- **Exercise**
Give the count of lines in the entries that include "flex", and write nothing besides it.

Web interface edit records:
....................

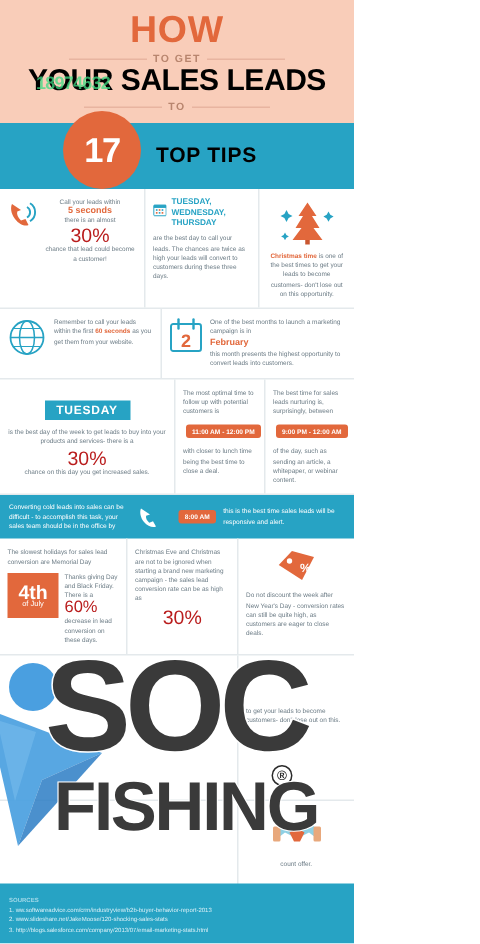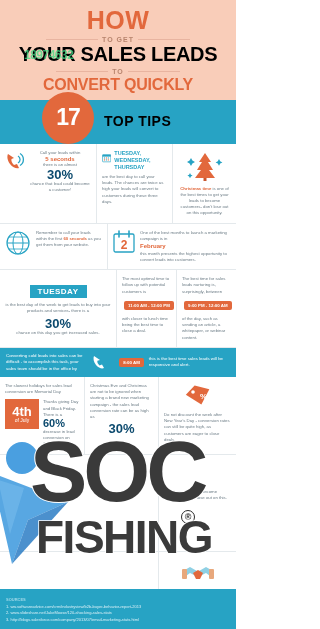--- a/index.html
+++ b/index.html
@@ -46,21 +46,21 @@
     position: absolute; left: 104px; top: 13px;
     color: #000000; font-size: 14px; font-weight: bold; letter-spacing: 0.5px;
   }
 
   
   .row { display: flex; border-bottom: 1px solid #e4e9ec; }
   .cell { padding: 6px 5px; position: relative; }
   .cell + .cell { border-left: 1px solid #e4e9ec; }
   .txt { font-size: 4.3px; color: #6b7b85; line-height: 1.45; }
   .txt b { color: #e2683c; font-weight: bold; }
-  .big-o { font-size: 13px; color: #0c4a6e; font-weight: bold; line-height: 1; }
+  .big-o { font-size: 13px; color: #b91c1c; font-weight: normal; line-height: 1; }
   .mid-t { font-size: 6px; color: #e2683c; font-weight: bold; }
   .hd-teal { font-size: 5.5px; color: #27a3c4; font-weight: bold; line-height: 1.3; }
 
   
   .ico { display: block; }
   .pill {
     display: inline-block; background: #e2683c; color: #fff;
     font-size: 4.4px; font-weight: bold; padding: 2px 4px; border-radius: 2px;
     white-space: nowrap;
   }
@@ -126,21 +126,20 @@
       <span class="ln"></span>
       <span class="sm">TO GET</span>
       <span class="ln"></span>
     </div>
     <div class="hdr-leads">YOUR SALES LEADS</div>
     <div class="rule-row">
       <span class="ln"></span>
       <span class="sm">TO</span>
       <span class="ln"></span>
     </div>
-    <div class="hdr-convert">CONVERT QUICKLY</div>
     <div class="wm-phone">18974632</div>
   </div>
 
   <div class="tipsbar">
     <div class="circ17">17</div>
     <div class="toptips">TOP TIPS</div>
   </div>
 
   <div class="row">
     <div class="cell" style="width:96px;display:flex;gap:4px;align-items:flex-start;">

....................

- **Exercise output**
2